My first suggestion is one often made but rarely applied—and that is the establishment and continual strengthening of Mentoring and Spiritual Direction in our schools. Why not follow the example of many of the Catholic orders and appoint to each student upon entry into the program of study a spiritual director or mentor who would hold students accountable for the development and integration of all the dimensions of the personality in the process of learn-ing?43 In this way greater oversight of the spiritual and ministerial formation of the student could be maintained. The mentor would be responsible to meet regularly with the student to pray with him or her, and to challenge the student to grow in his or her relationship with God. To incorporate

such an innovation the school would need to be proactive in training those who would play the role of mentor/director, and these people would need to have their instructional workload reduced to free them up for this crucial role in the students' overall formation.44

Establish accountability groups. As part of their program of study, students would be placed in groups of 3-5 (perhaps led by a faculty member) which would meet regularly (at least monthly, preferably weekly). At the meeting members of the group would talk about their ministerial questions, intellectual struggles, and what they are doing to develop their spiritual life and emotional intelligence—all in an environment of prayer.

Require students to keep a journal in which they register key ideas from every class, and then personal responses in terms of how this material has helped them in their relationship with God and/or others, or in self-knowledge, or ways in which they have put the material to work in life or ministry. At the end of each term students will only be allowed to pass if their journals have been completed satisfactorily. Perhaps the journals could be combined with the mentoring and/or accountability groups. While journals could be kept class by class, an even richer education may well emerge out of an overall, integrated journal.

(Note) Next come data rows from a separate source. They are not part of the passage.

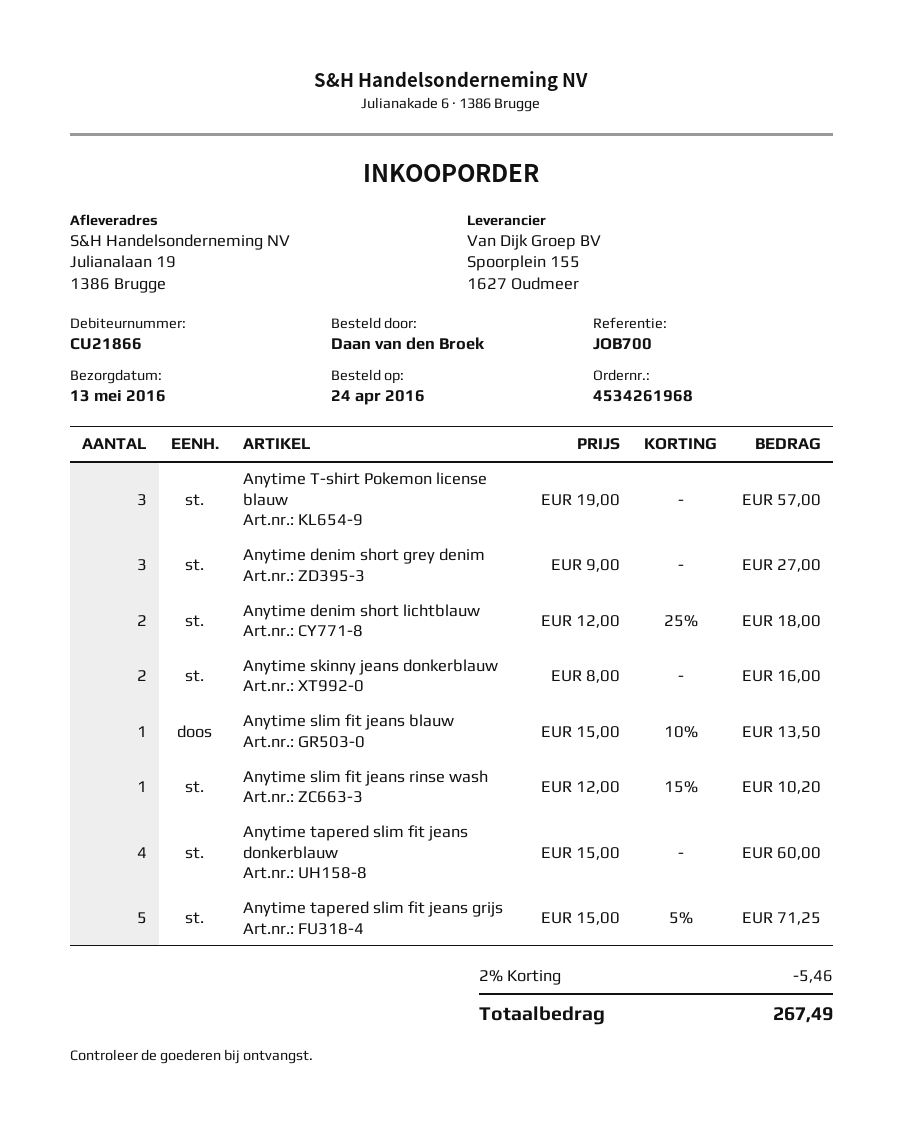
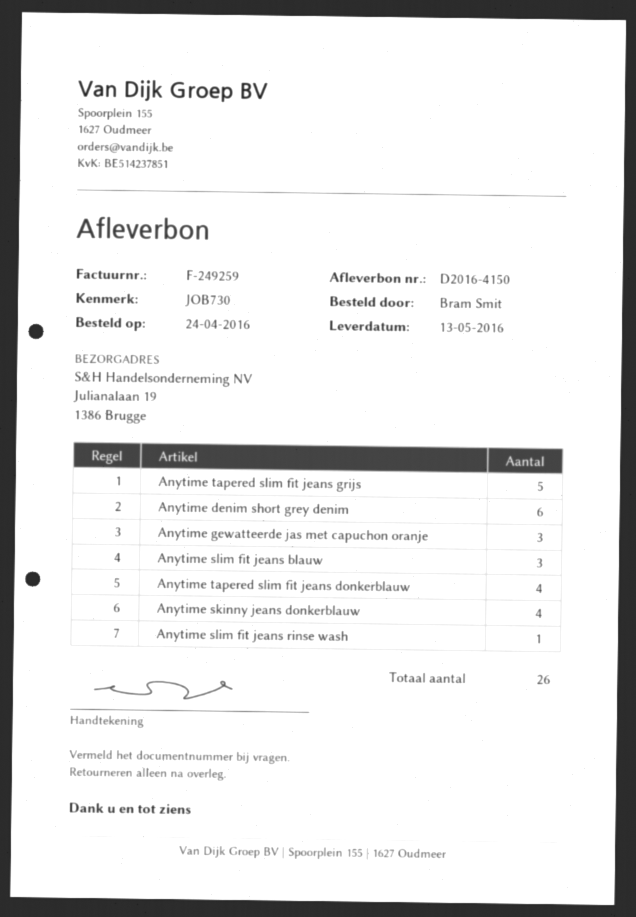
reference: JOB700 -> JOB730
ordered by: Daan van den Broek -> Bram Smit
Anytime T-shirt Pokemon license blauw: 3 -> none
Anytime denim short grey denim: 3 -> 6
Anytime denim short lichtblauw: 2 -> none
Anytime skinny jeans donkerblauw: 2 -> 4
Anytime slim fit jeans blauw: 1 -> 3
Anytime gewatteerde jas met capuchon oranje: none -> 3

43 For further insights on the process of spiritual direction see William A. Barry and William J. Connolly, The Practice of Spiritual Direction, Minneapolis: Seabury, 1982, and Jeanette A. Bakke, Holy Invitations: Exploring Spiritual Direction, Grand Rapids: Baker, 2000.

Even here there is the danger of focusing on technique rather than God-directed formation, forgetting that spiritual direction in Catholicism is closely linked to the tradition's

strong emphasis on vocation rather than professionalism in ministerial training. See George Schner, "Formation as a Unifying Concept in Theological Education," Theological Education 21:2 (1985), 94-113.

44 The issue of personal and communal formation is central to Robert Banks vision for a missional theological education. See in particular Banks, Reenvisioning Theological Education, 199-207.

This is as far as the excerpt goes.